Stein v. Pfizer Inc.
137 A.3d 279
| Md. Ct. Spec. App. | 2016Background
- Quigley Co. manufactured Insulag, an asbestos-containing refractory cement, and sold it to Bethlehem Steel from the 1930s through 1974; Quigley became a wholly owned Pfizer subsidiary in 1968.
- After acquisition, Quigley continued to operate independently (manufacture, design, sales) though some invoices and marketing materials displayed both Quigley and Pfizer names/logos and sometimes the legend “Manufacturers of Refractory Products.”

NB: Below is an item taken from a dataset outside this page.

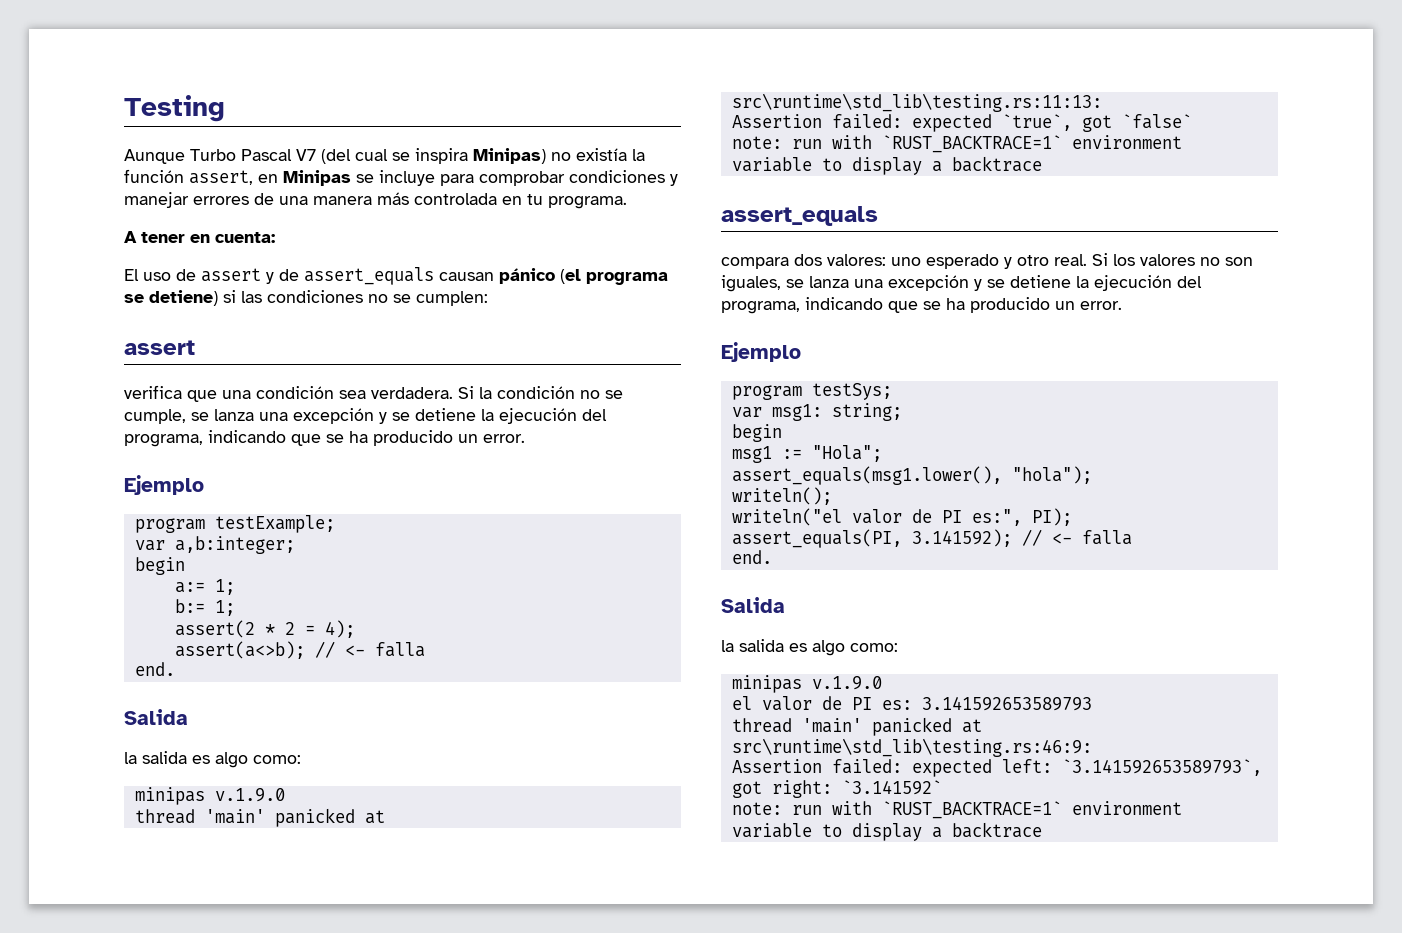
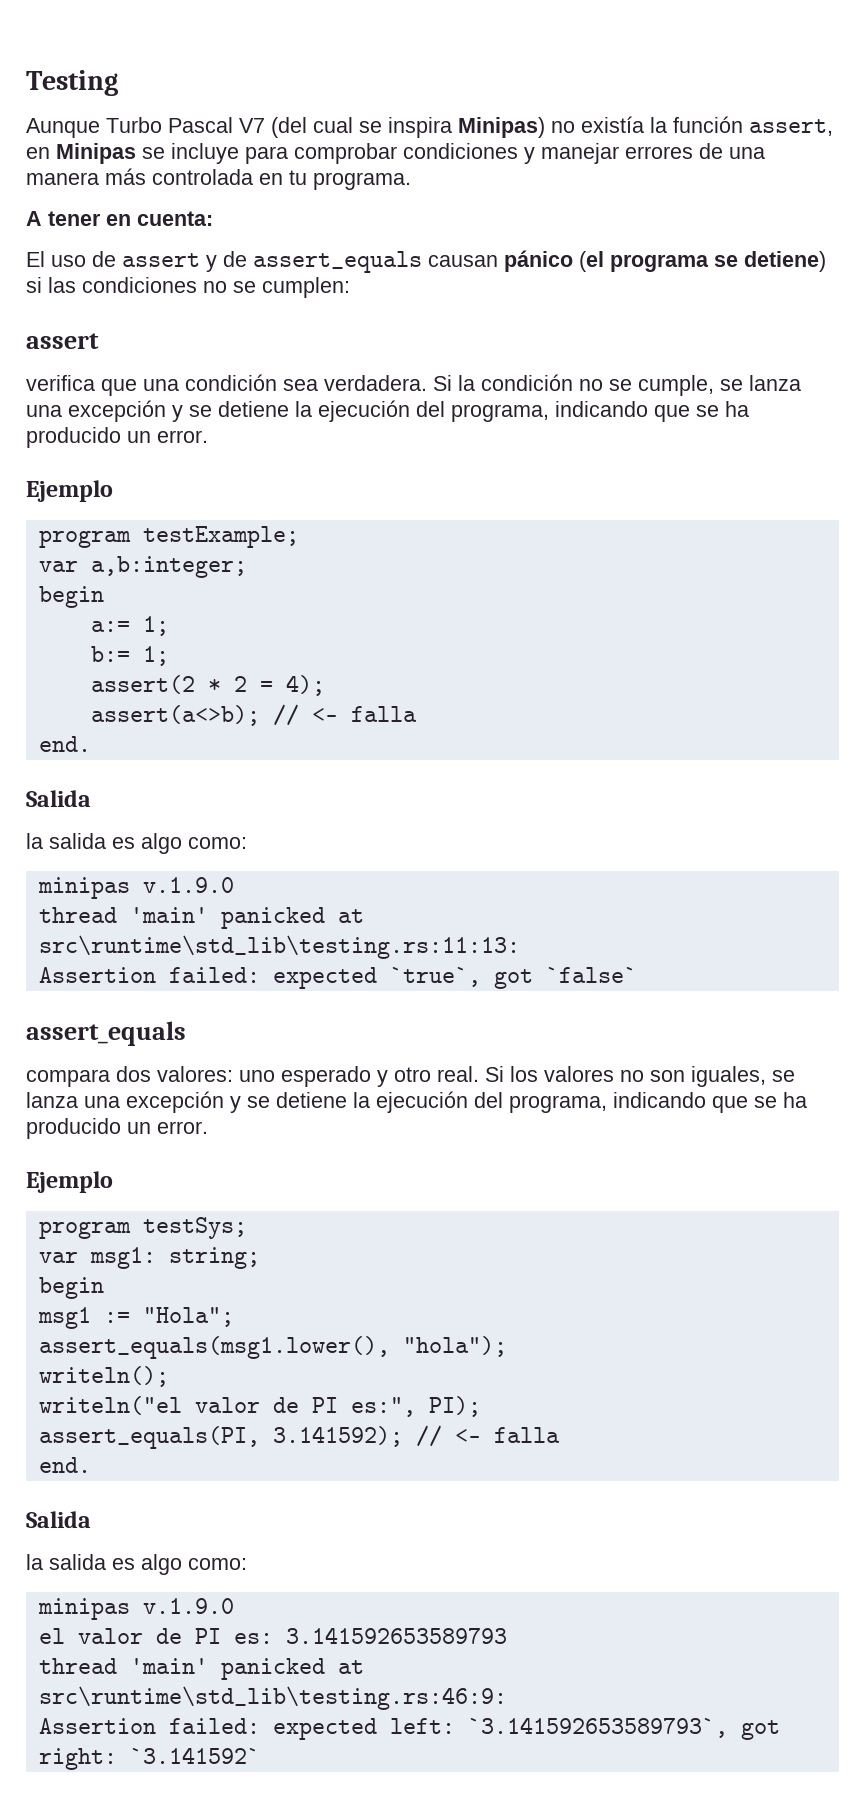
  Assertion failed: expected `true`, got `false`
- note: run with `RUST_BACKTRACE=1` environment variable to display a backtrace
  Assertion failed: expected left: `3.141592653589793`, got right: `3.141592`
- note: run with `RUST_BACKTRACE=1` environment variable to display a backtrace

- Carl Stein, a Bethlehem bricklayer, was diagnosed with mesothelioma and his estate amended suit to add Pfizer, alleging Pfizer was an “apparent manufacturer” of Insulag and thus liable for his death.

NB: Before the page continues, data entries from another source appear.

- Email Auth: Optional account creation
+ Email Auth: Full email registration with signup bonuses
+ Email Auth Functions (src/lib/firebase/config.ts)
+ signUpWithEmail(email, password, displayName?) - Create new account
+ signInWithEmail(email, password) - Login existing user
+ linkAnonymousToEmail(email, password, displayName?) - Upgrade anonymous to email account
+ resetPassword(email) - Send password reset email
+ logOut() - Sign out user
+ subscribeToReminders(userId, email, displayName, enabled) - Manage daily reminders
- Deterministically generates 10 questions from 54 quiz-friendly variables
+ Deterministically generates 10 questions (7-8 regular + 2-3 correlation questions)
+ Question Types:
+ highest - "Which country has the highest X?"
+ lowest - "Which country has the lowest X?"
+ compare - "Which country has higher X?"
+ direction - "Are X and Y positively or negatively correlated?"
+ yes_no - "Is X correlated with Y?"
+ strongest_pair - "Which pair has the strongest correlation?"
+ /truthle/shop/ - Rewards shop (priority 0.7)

- Quigley later filed Chapter 11; the bankruptcy court issued a §524(g) channeling injunction directing most asbestos claims against Quigley (and many against Pfizer) to a trust; scope of that injunction as to “apparent manufacturer” claims was litigated in the Quigley appeals.
- The Baltimore City Circuit Court granted Pfizer’s summary judgment motion, holding Pfizer was not an apparent manufacturer; the Court of Special Appeals affirmed.
Issues
| Issue | Plaintiff's Argument | Defendant's Argument | Held |
|---|---|---|---|
| Was Pfizer an “apparent manufacturer” of Insulag? | Stein family: Pfizer’s name/logo on Quigley invoices/ads and the phrase “Manufacturers of Refractory Products” held Pfizer out as a manufacturer, creating apparent-manufacturer liability. | Pfizer: Quigley manufactured and sold Insulag independently; Pfizer did not design, manufacture, or distribute Insulag and its parent-company name on materials did not make it an apparent manufacturer. | No — summary judgment for Pfizer: no reasonable finder could conclude Pfizer was an apparent manufacturer. |
| Does the bankruptcy “channeling injunction” bar the apparent-manufacturer claim? | Stein: if Pfizer is an apparent manufacturer, claim proceeds in state court; otherwise claims are channeled to trust. | Pfizer: many claims are channeled; but apparent-manufacturer claims may fall outside injunction per Second Circuit precedent. | Court did not reach application because Pfizer was not an apparent manufacturer; discussion follows Second Circuit holdings that apparent-manufacturer claims are generally outside the injunction’s four statutory categories. |
| What legal test governs apparent-manufacturer liability here? | Stein: reliance on trademark/logo and documents creates a jury question under reliance or enterprise theories. | Pfizer: application of objective or actual reliance or enterprise-liability test fails because Bethlehem was a sophisticated purchaser and Quigley was the known supplier; no substantial participation by Pfizer. | Court analyzed three tests (objective reliance, actual reliance, enterprise liability) and found Pfizer fails under each. |
| Judicial notice of extra-record materials submitted on appeal? | Stein family sought judicial notice of additional documents allegedly showing Pfizer’s holding out. | Pfizer opposed; appellee argued evidence was available below and not properly before appellate court. | Denied — appellate court declined to consider evidence not presented to the trial court (Md. Rule 8-131(a)). |
Key Cases Cited
- In re Quigley Co., 676 F.3d 45 (2d Cir. 2012) (interpreting scope of §524(g) channeling injunction and holding apparent-manufacturer claims do not arise from the listed bases for the injunction)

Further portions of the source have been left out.